Hard to believe that this underwhelming triangle is actually ray traced. And it's darker because we can't write to sRGB textures from compute shaders (and I didn't bother doing the gamma correction). So note that contrary to last time, you should not ask for an sRGB swapchain at application initialization, or else anything can happen. Also, we need to request ray tracing feature, and thus this sample won't run if your GPU doesn't support hardware ray tracing.

Hey, it's longer than the 20 loc your clickbait-y title promised!

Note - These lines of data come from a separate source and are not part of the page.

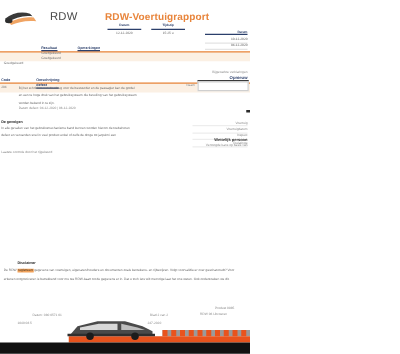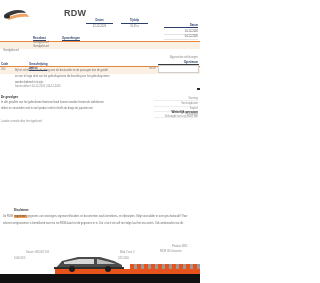--- a/index.html
+++ b/index.html
@@ -15,7 +15,7 @@
   
   .logo-wrap{position:absolute;left:4px;top:6px;width:70px;height:18px;}
   .logo-mark{position:absolute;left:0;top:3px;width:34px;height:13px;}
-  .logo-text{position:absolute;left:36px;top:2px;font-size:9px;font-weight:bold;color:#4a4a4a;letter-spacing:.2px;margin-left:24px;}
+  .logo-text{position:absolute;left:36px;top:2px;font-size:9px;font-weight:normal;color:#4a4a4a;letter-spacing:.2px;}
 
   .doc-title{
     position:absolute;left:84px;top:9px;width:90px;

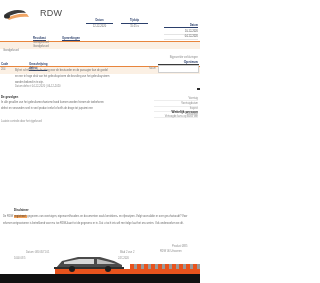--- a/index.html
+++ b/index.html
@@ -111,6 +111,7 @@
     <div class="logo-text">RDW</div>
   </div>
 
+  <div class="doc-title">RDW-Voertuigrapport</div>
 
   <div class="meta-row">
     <div class="meta-col">

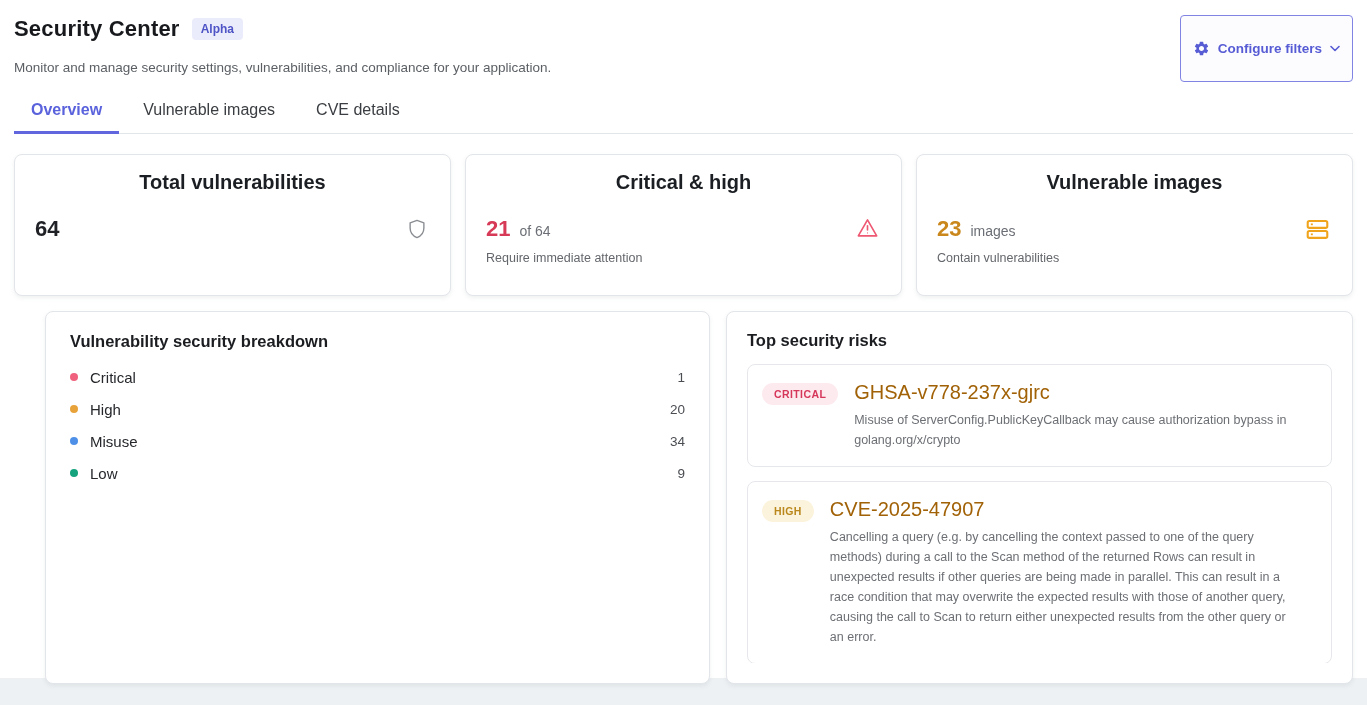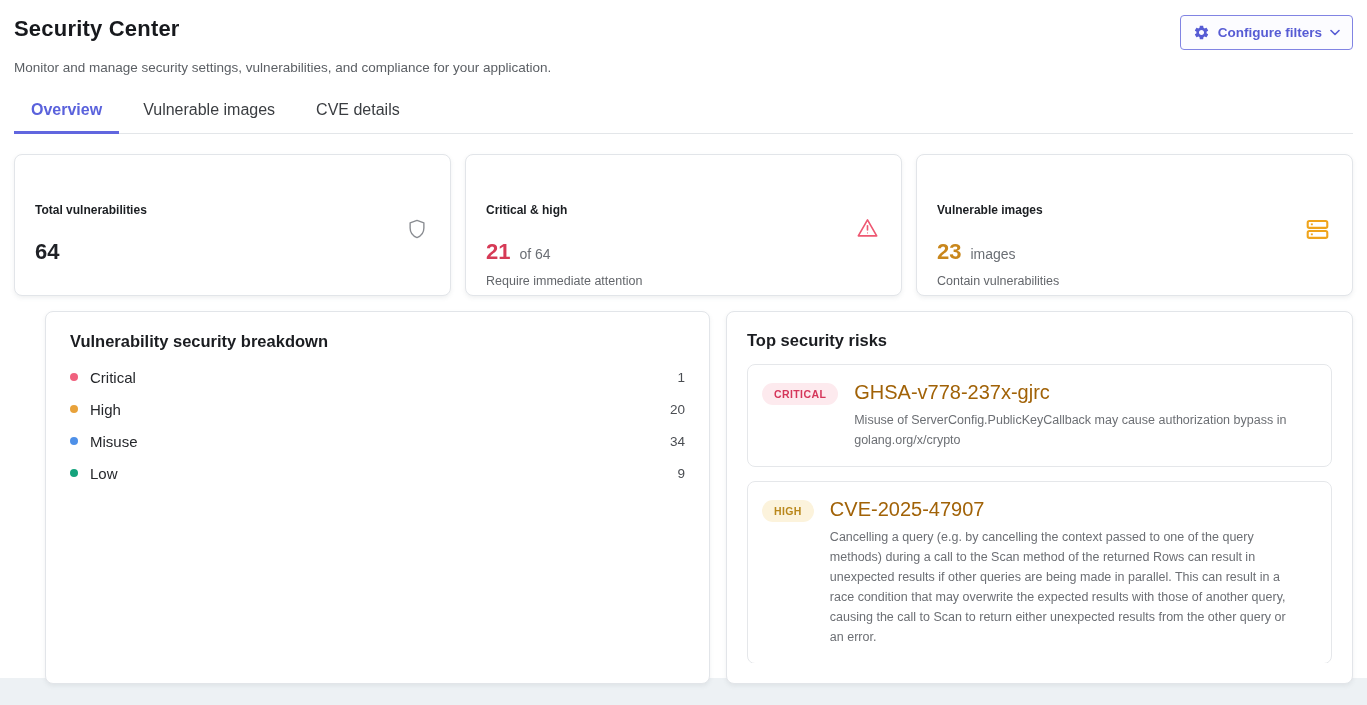--- a/index.html
+++ b/index.html
@@ -19,7 +19,7 @@
 
   
   .header { padding: 16px 14px 0 14px; position: relative; }
-  .title-row { display: flex; align-items: center; gap: 12px; justify-content: space-between; }
+  .title-row { display: flex; align-items: center; gap: 12px; }
   .page-title { font-size: 22px; font-weight: 700; color: #17191d; letter-spacing: .2px; }
   .alpha-badge {
     background: #eaecfb; color: #4e53c6;

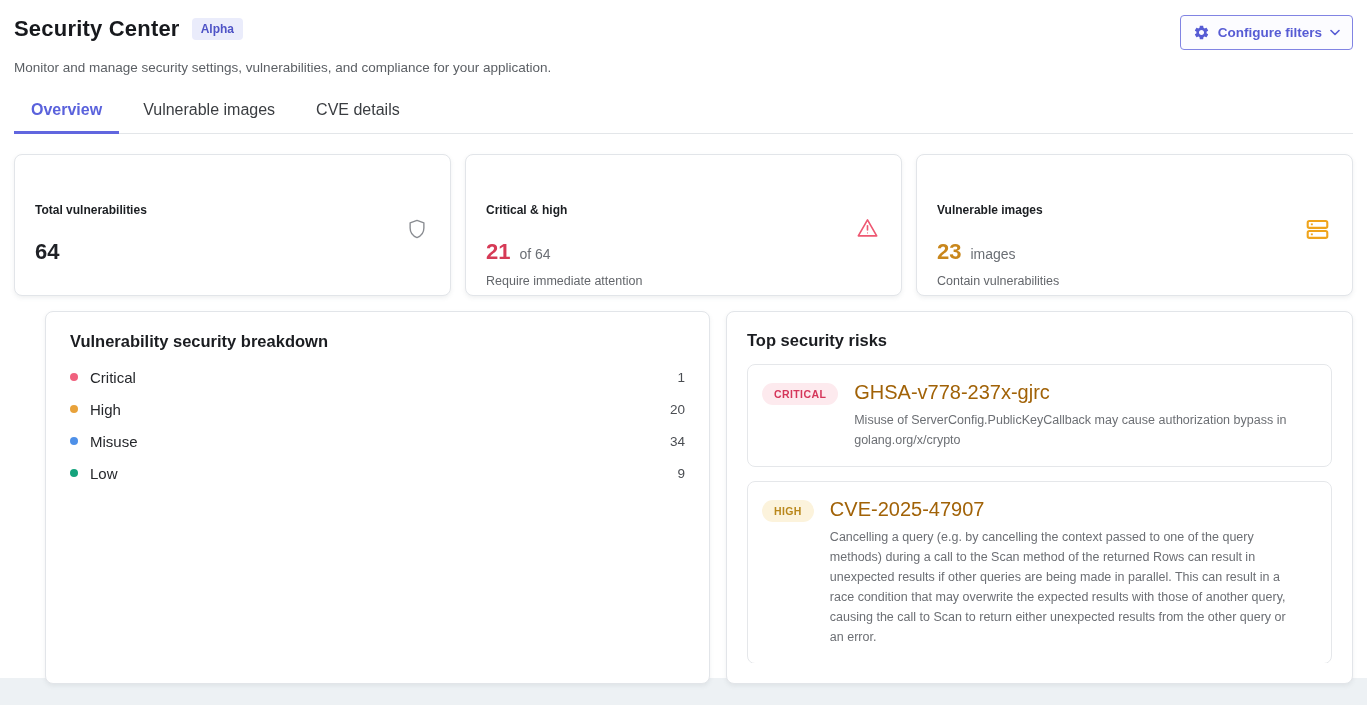--- a/index.html
+++ b/index.html
@@ -33,7 +33,7 @@
     display: flex; align-items: center; gap: 8px;
     border: 1px solid #8184e3; border-radius: 4px;
     background: #fcfcff;
-    padding: 8px 12px;
+    padding: 24px 12px;
     color: #575cd4; font-size: 13.5px; font-weight: 700;
     cursor: pointer;
   }

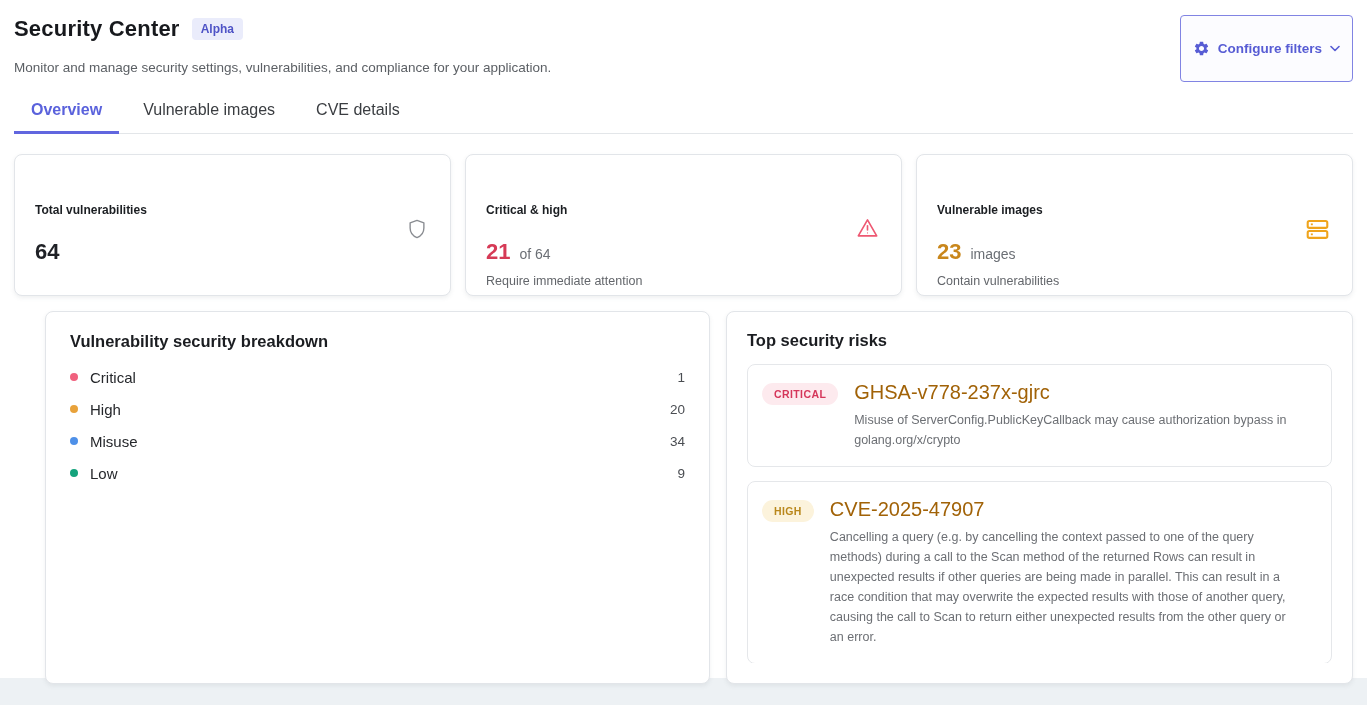--- a/index.html
+++ b/index.html
@@ -66,7 +66,7 @@
     padding: 16px 20px;
     position: relative;
   }
-  .stat-title { text-align: left; font-size: 12px; font-weight: 700; color: #1b1e22; margin-top: 32px; }
+  .stat-title { text-align: center; font-size: 20px; font-weight: 700; color: #1b1e22; }
   .stat-value-row { margin-top: 22px; display: flex; align-items: baseline; gap: 9px; }
   .stat-value { font-size: 22px; font-weight: 700; color: #1f2126; }
   .stat-suffix { font-size: 14px; color: #6b6f75; }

Yeah... And on that bombshell, it's time to conclude. Overall, this framework fulfills my needs very well, although it's not complete and won't be usable to everybody. But I would like to use it when I want to accompany a blog post with a sample application, and have something that is easy to read and to the point. At least I hope I can spark some interest in improving the average hobbyist ecosystem, we need more lightweight and simple things!

For now, I started a Github repository showing some more basic examples. You may start using this framework today, but uncommented header files and basic examples are all the documentation you'll have for now. But I'll be glad to help if you have questions.

I would also be glad to hear about your experience if you have been in the same situation, what do you like to use, or what would you dream to have.